Malaysian Prime Minister Najib Razak on Tuesday sacked his deputy premier and the attorney general as part of a major cabinet reshuffle. The PM's step is being seen as an attempt to tighten his hold on office amid allegations of corruption.
Najib has come under mounting pressure in recent months over claims that huge sums of money had been siphoned off from state-owned development company 1Malaysia Development Berhad (1MDB), which he launched in 2009.
Calls for Najib to step down mounted earlier this month after a Wall Street Journal report that Malaysian government investigators had discovered nearly $700 million had been routed to Najib's personal bank accounts.
The prime minister and 1MDB have vehemently denied any wrongdoing.

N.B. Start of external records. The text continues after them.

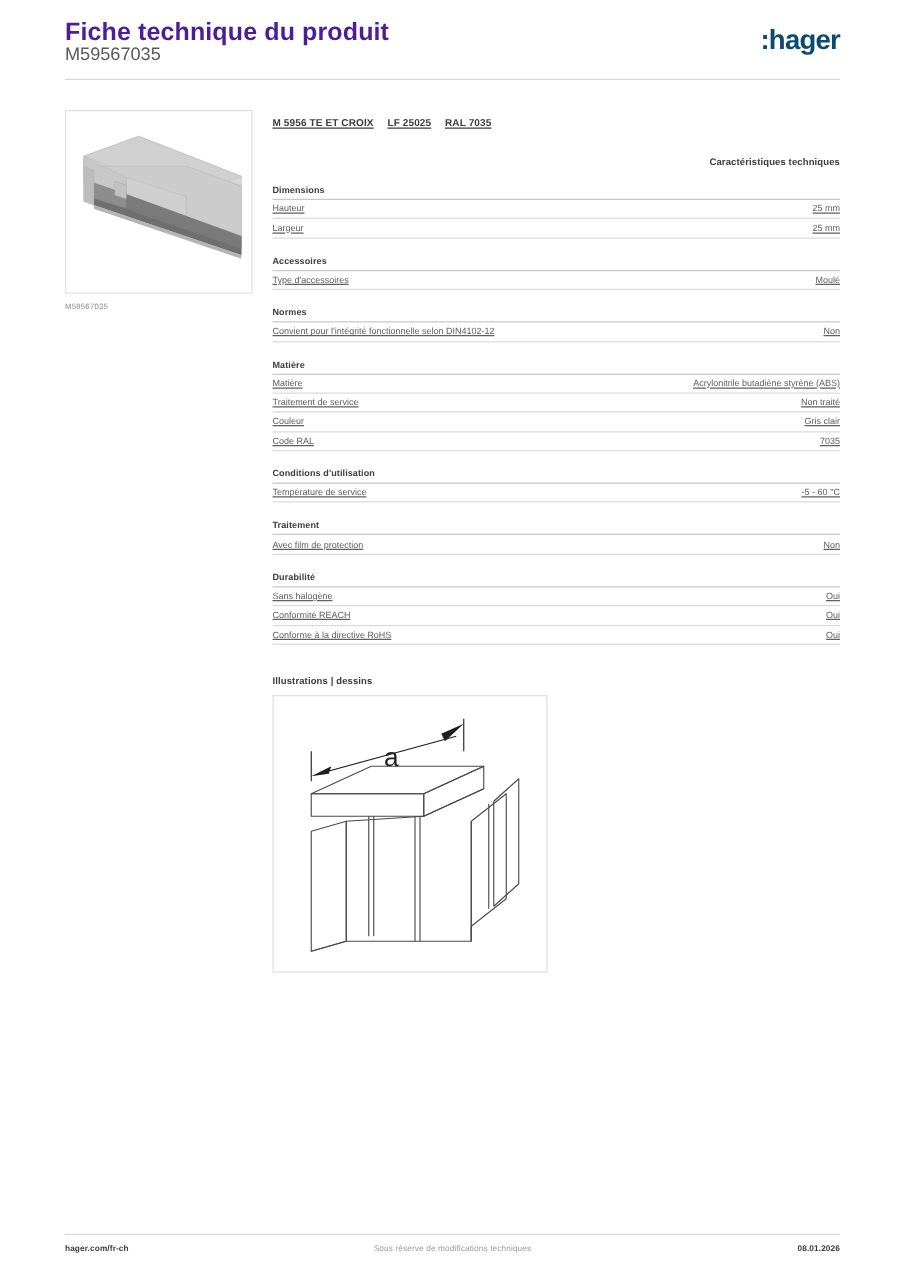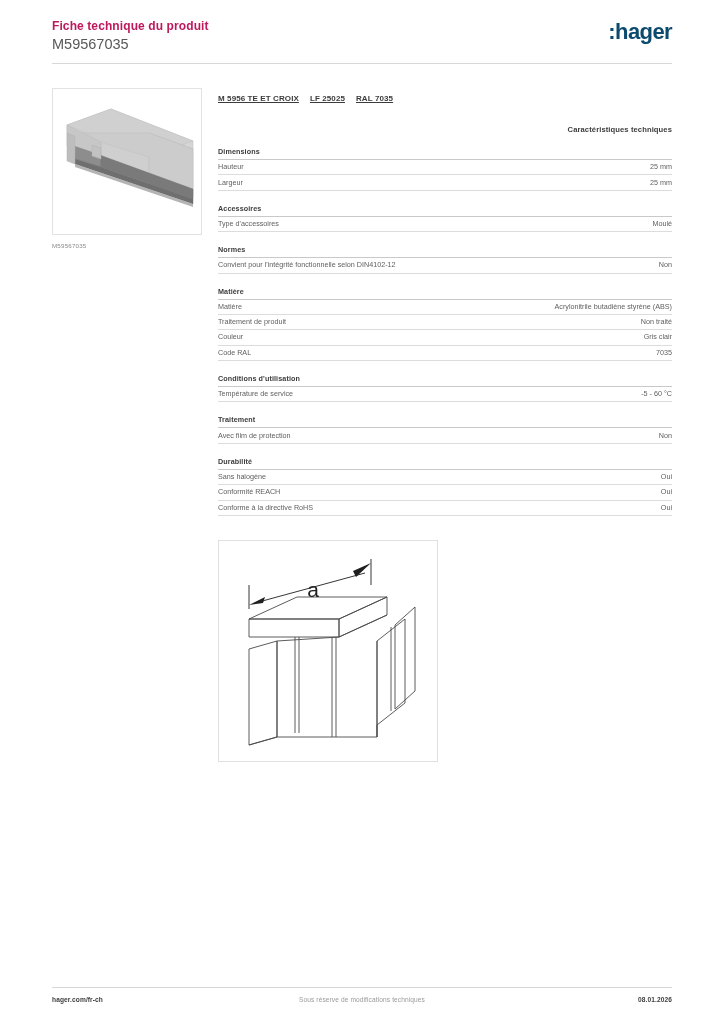--- a/index.html
+++ b/index.html
@@ -29,9 +29,9 @@
     height: 46px;
   }
   .doc-title {
-    font-size: 12px;
-    font-weight: bold;
-    color: #be185d;
+    font-size: 20px;
+    font-weight: bold;
+    color: #4c1d95;
     letter-spacing: 0.1px;
     line-height: 17px;
   }

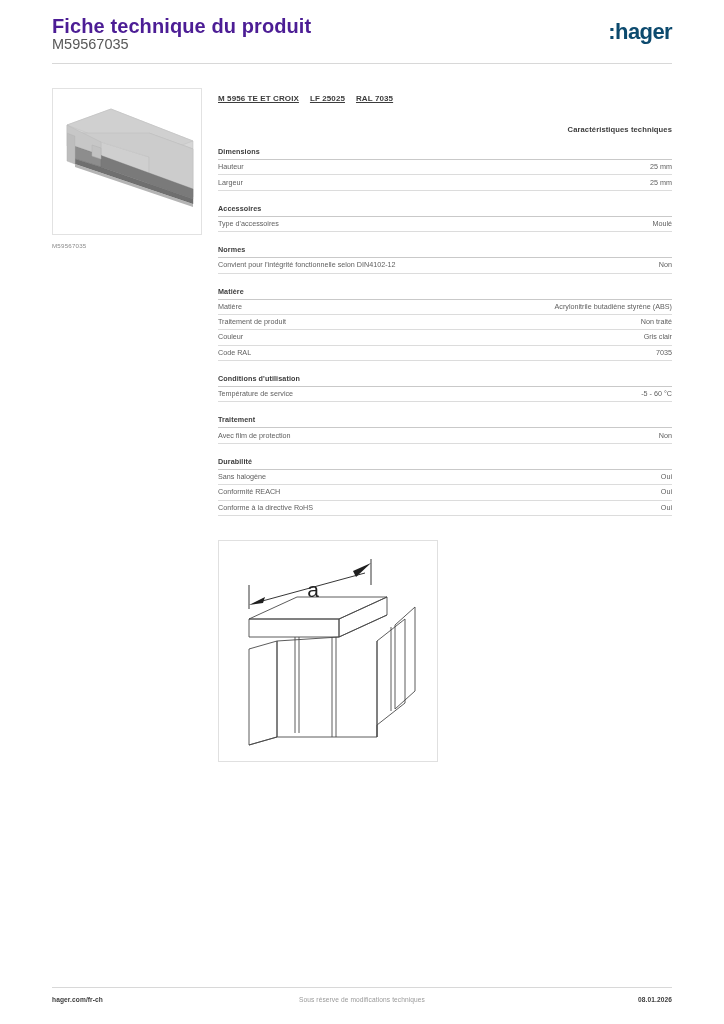--- a/index.html
+++ b/index.html
@@ -131,6 +131,7 @@
     padding: 3.2px 0 3.2px 0;
     border-bottom: 1px solid #dcdcdc;
     line-height: 8px;
+    text-decoration: underline;
   }
   .spec-row .label {
     text-align: left;

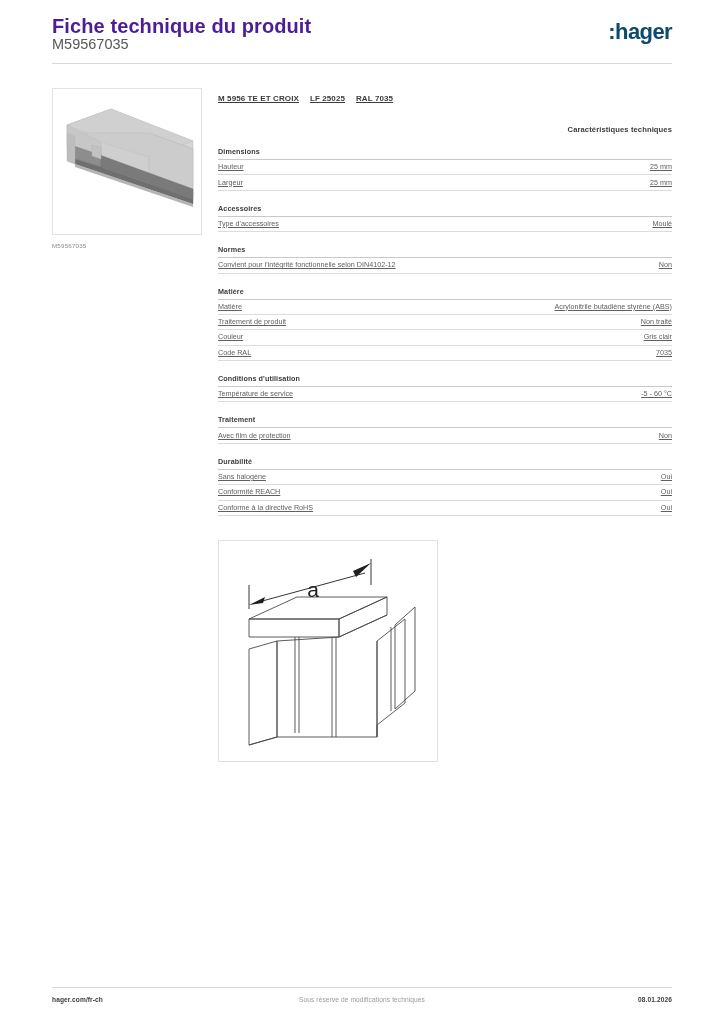--- a/index.html
+++ b/index.html
@@ -286,7 +286,7 @@
             <span class="value">Acrylonitrile butadiène styrène (ABS)</span>
           </div>
           <div class="spec-row">
-            <span class="label">Traitement de produit</span>
+            <span class="label">Traitement de service</span>
             <span class="value">Non traité</span>
           </div>
           <div class="spec-row">

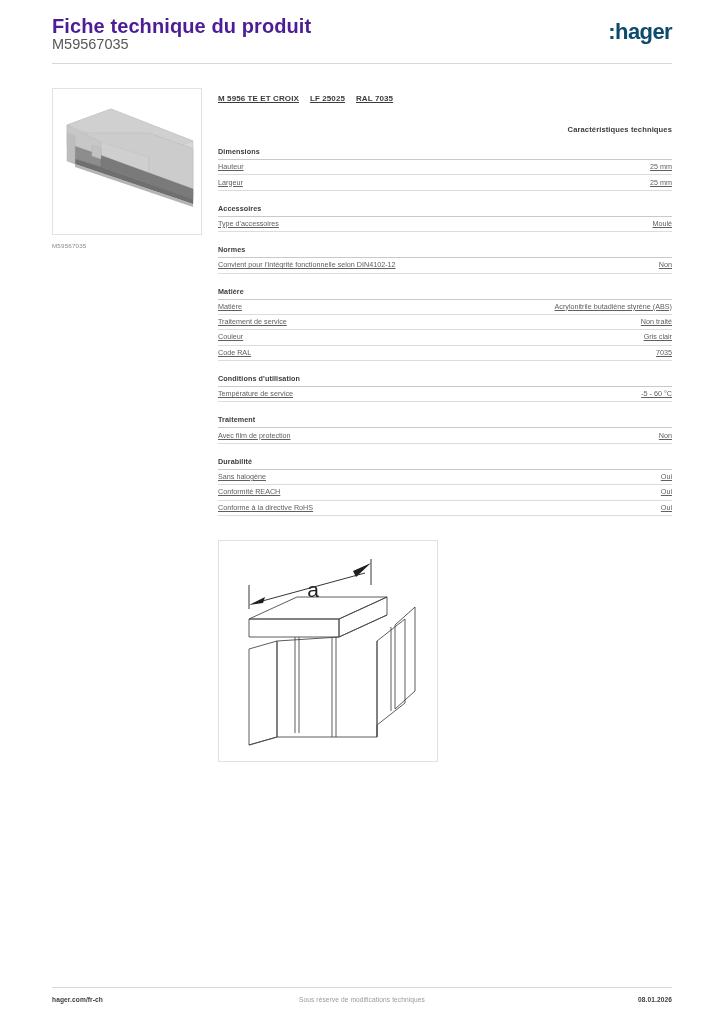--- a/index.html
+++ b/index.html
@@ -330,6 +330,7 @@
       </div>
 
     <div class="drawing-section">
+      <div class="drawing-title">Illustrations | dessins</div>
       <div class="drawing-frame">
         <svg width="218" height="220" viewBox="0 0 218 220">
           <g fill="none" stroke="#4a4a4a" stroke-width="0.9" stroke-linejoin="round">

In a televised address, Najib announced he had dumped deputy Prime Minister Muhyiddin Yassin, who has been critical of Najib's handling of the affair and has called for more transparency.
Muhyiddin was replaced by home minister Zahid Hamidi.
Clearly referring to Muhyiddin and other lower-ranking ministers who had questioned the allegations surrounding 1MDB, Najib said cabinet members "should not air their differences in an open forum that can affect public opinion against the government and Malaysia".
In total, nine ministers were replaced in the cabinet reshuffle that Najib said was aimed at creating a more "unified team" ahead of the next elections due by 2018.
Attorney General Abdul Gani Patail, who was part of a task force investigating 1MDB, also was "terminated... for health reasons," a government statement said.
'Acts of desperation'
But the moves touched off speculation that Najib was attempting to curb further calls for transparency and possibly avoid criminal charges.
"The removal of the AG and the DPM will be seen as acts of desperation by Najib," said Terence Gomez, a political analyst with the University of Malaya.
"I suspect that the 1MDB task force has sufficient evidence to file charges against key actors in this company which may include the PM."
Over the past year a series of investigative reports have alleged that hundreds of millions of dollars of 1MDB money had gone missing in complex and murky overseas transactions.
The Wall Street Journal report this month said investigators had found that nearly $700 million had moved through government agencies, banks and companies linked to 1MDB before ending up in Najib's accounts.
The premier has denied the allegation, calling it "political sabotage", while 1MDB has said it did not transfer any funds to Najib.
However both Najib and the company have faced growing criticism for failing to disprove the various accusations.
Meanwhile, 1MDB is reeling under a $11 billion debt burden, blamed largely on a much-questioned drive to acquire power-industry assets.
Fears that it may collapse or need a massive bailout have contributed to a recent slide in the ringgit currency to 17-year lows.
Last week the home ministry suspended for three months the publishing permits of The Edge Media Group, which is known for its aggressive reporting on 1MDB, sparking fears of a press crackdown over the affair.
The home ministry said The Edge's reports on 1MDB threatened to disturb "public order."
The UK-based Sarawak Report, an activist website that had also published a series of 1MDB exposes, has also been blocked.
There was no immediate comment seen from Muhyiddin or Gani.
Political experts say that despite public outrage in Malaysia, Najib appears secure within his ruling United Malays National Organisation (UMNO) owing to the party's deep-rooted patronage politics.
Najib, the son of a respected former premier, once headed UMNO's youth wing, which allowed him to build up an extensive network of supporters who now rule the party's various regional divisions.